== Task prompt ==
Word for word, write out all the entries below, omitting every picture.

---- Data supplied

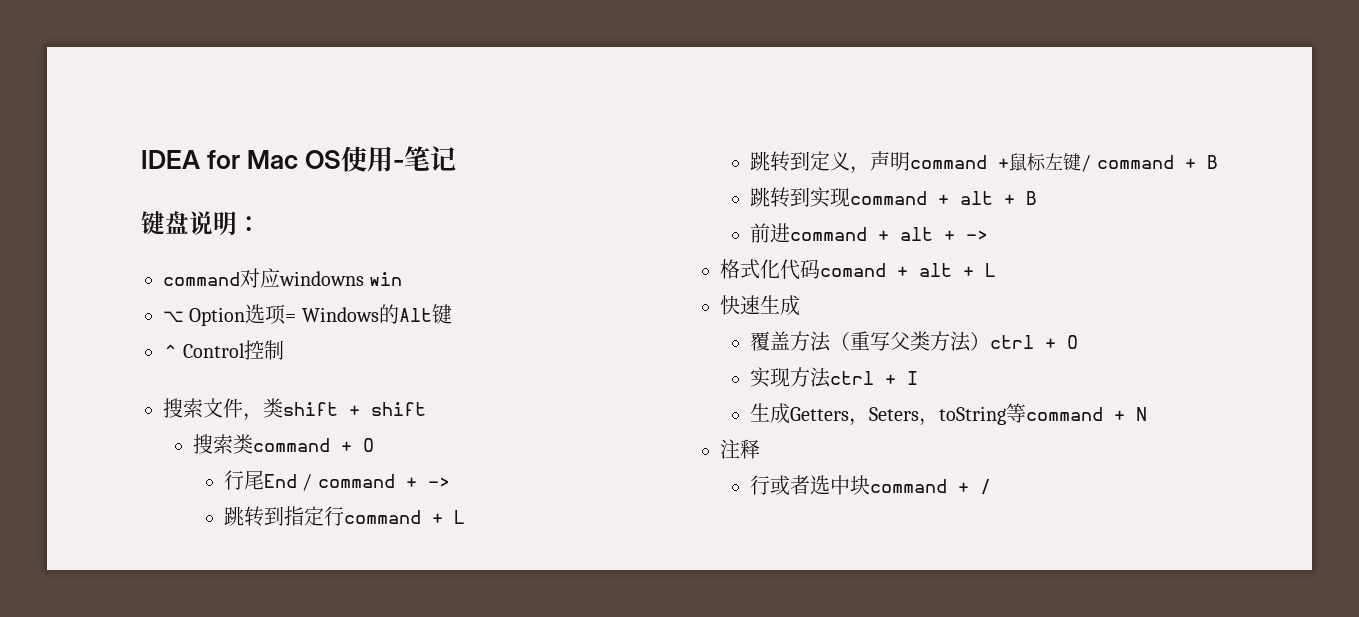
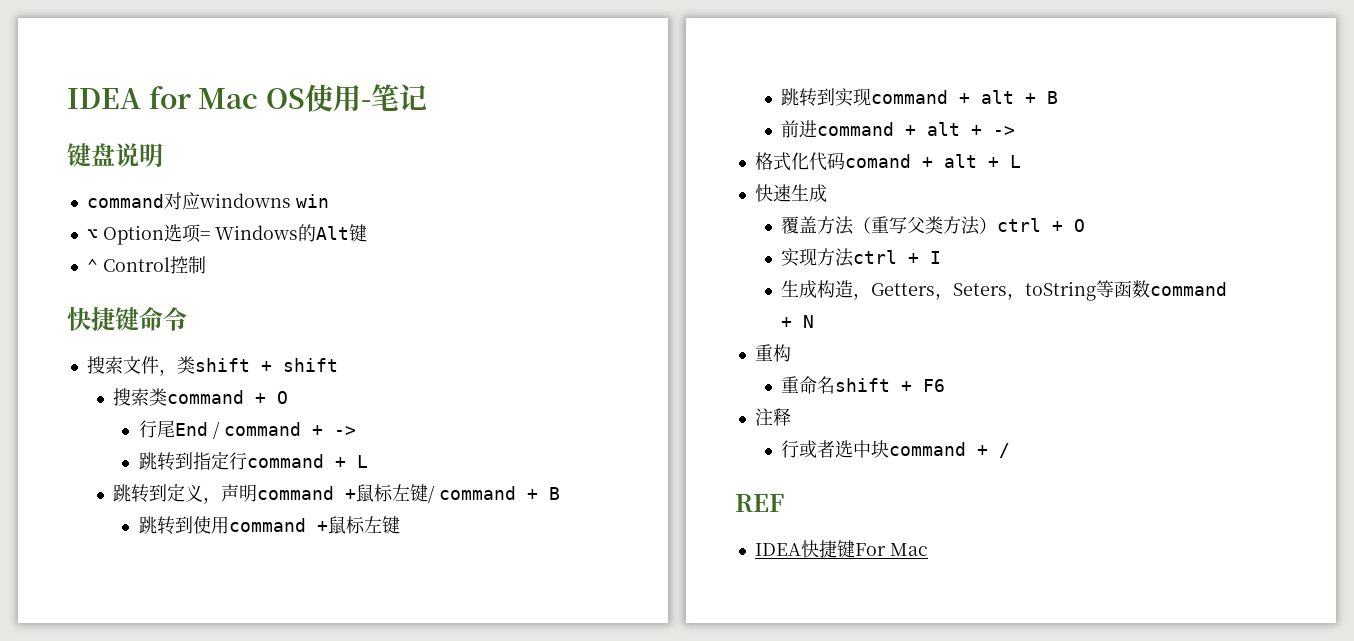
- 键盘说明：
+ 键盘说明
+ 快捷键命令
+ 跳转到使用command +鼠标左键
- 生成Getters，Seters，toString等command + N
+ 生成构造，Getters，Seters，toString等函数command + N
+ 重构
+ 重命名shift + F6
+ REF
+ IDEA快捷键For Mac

--------

== Exercise answer ==
- 键盘说明：
+ 键盘说明
+ 快捷键命令
+ 跳转到使用command +鼠标左键
- 生成Getters，Seters，toString等command + N
+ 生成构造，Getters，Seters，toString等函数command + N
+ 重构
+ 重命名shift + F6
+ REF
+ IDEA快捷键For Mac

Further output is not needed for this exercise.